Look at the head right next to the dipstick tube. The 4V heads will have a 4 cast into them on the upper corner of the head near the valve cover rail. 2V heads will have a 2, and 351/400M heads wont have anything but they are 2V heads with very minor differences. The ports are MUCH bigger on the 4V but they are still a good street head. The most you need with a 4V Cleveland is a cam, headers and sometimes an intake manifold to make very good power.
4V on the left, 2V on the right.
Clevelands have distinctive valve covers too, those are Cleveland valve covers. on your engine. The timing chain on a Cleveland is covered by a steel plate and a portion of the block, a 302/351W has an aluminum cover and the block face is flat.

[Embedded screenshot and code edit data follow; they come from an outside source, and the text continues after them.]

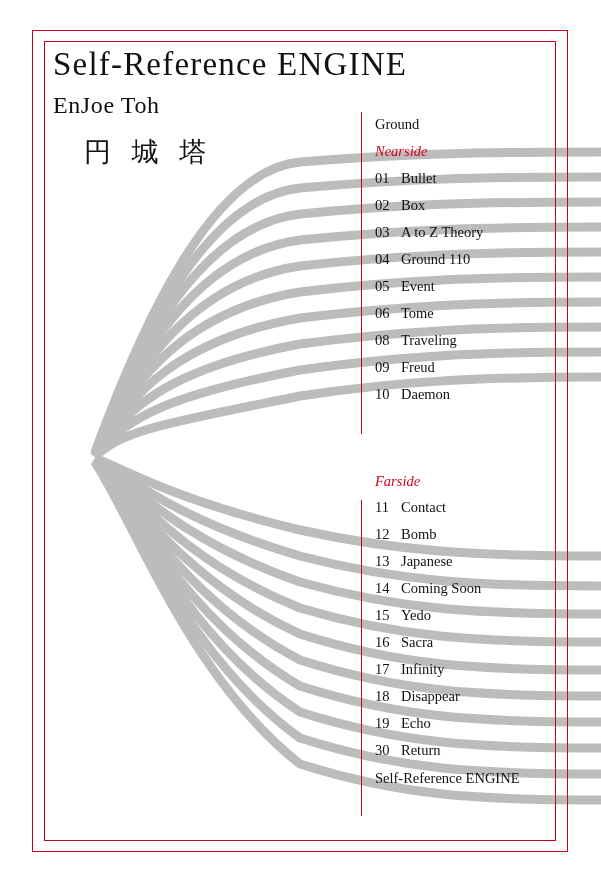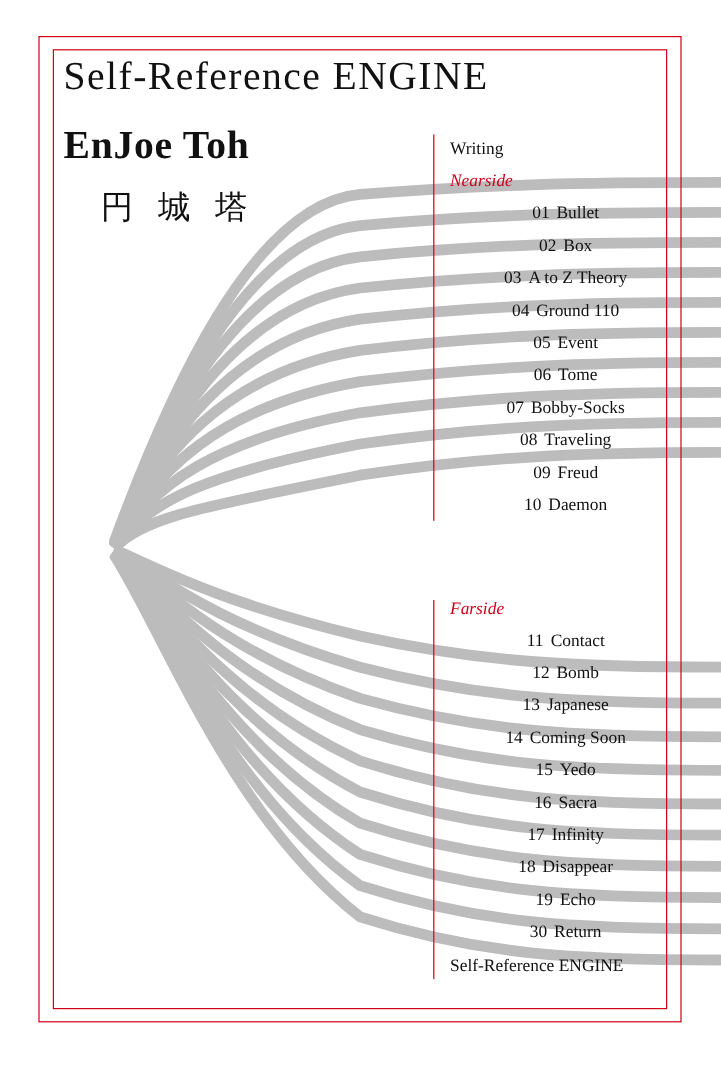"EnJoe Toh" #author-roman { font-size: 33px -> 24px; font-weight: bold -> none; margin-top: 20px -> 8px }
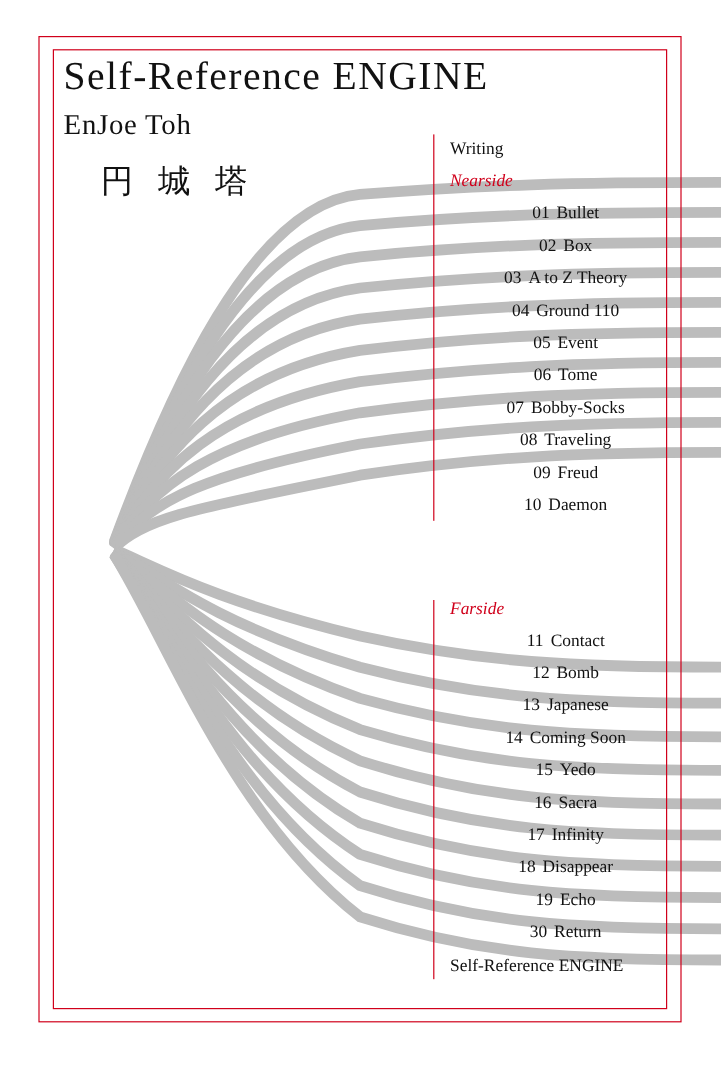"Writing" div.toc-heading { text: Writing -> Ground }
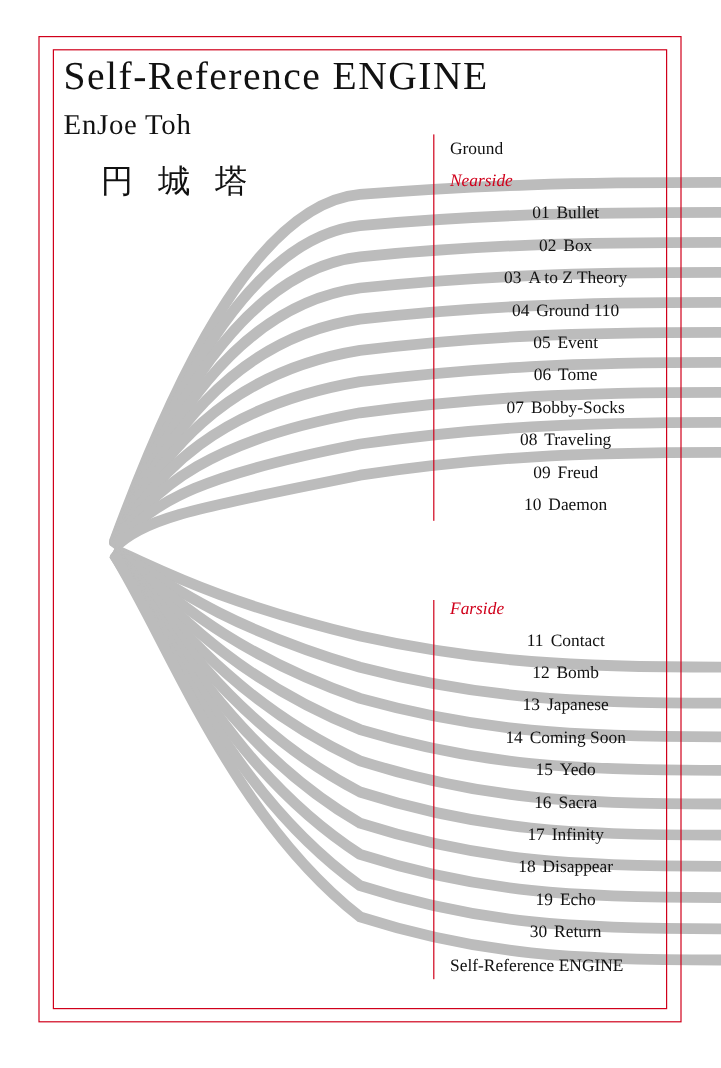"01 Bullet" .toc-item { text-align: center -> none }
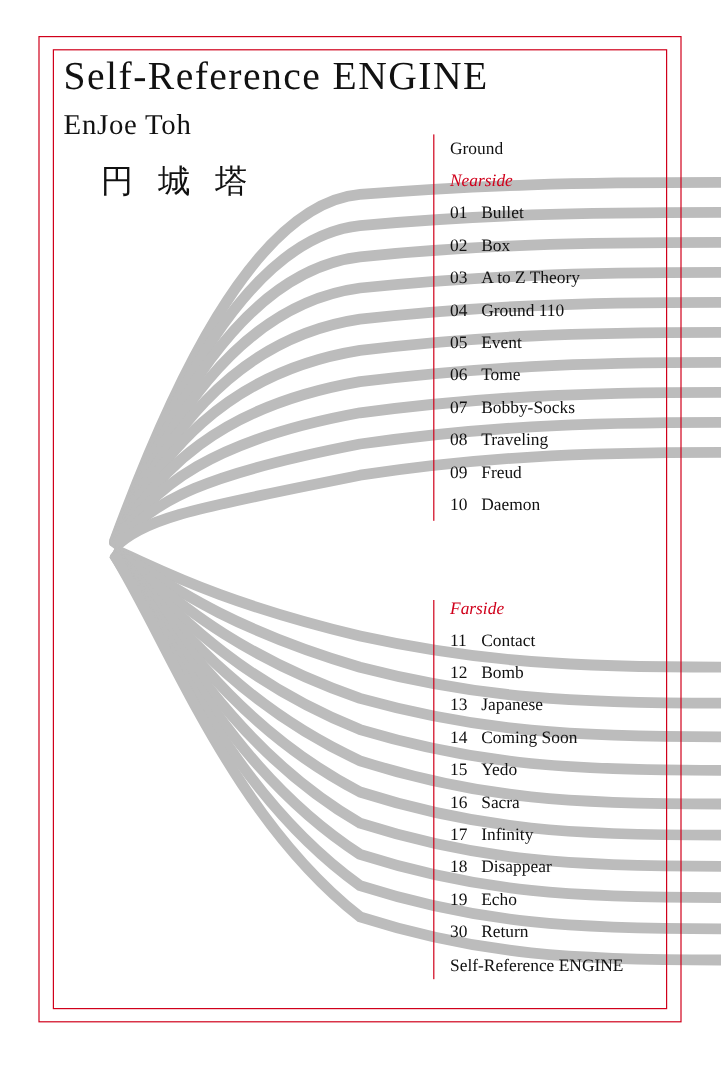"07 Bobby-Socks" div.toc-item { html: <div> <span>07</span><span>Bobby-Socks</span> </div> -> none }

A 9" is identified easily by if you can get a socket on the bottom bolt holding the pumpkin in the housing. Sometimes the locking diff is harder to spot. On a GM rear if you lift the rear end, put it in neutral, and spin one tire, a posi/limited slip will turn the other wheel the same direction,and open rear will turn opposite. On the Fords, some locking diffs need torque applied to work, so the wheels will turn opposite even with a locking rear. A Detroit Locker on the other hand is like a spool with some cogs in it that allow it to unlock around corners, it acts like the GM posi.
So what that means is you usually have to pull the pumpkin and take a look to be absolutely sure.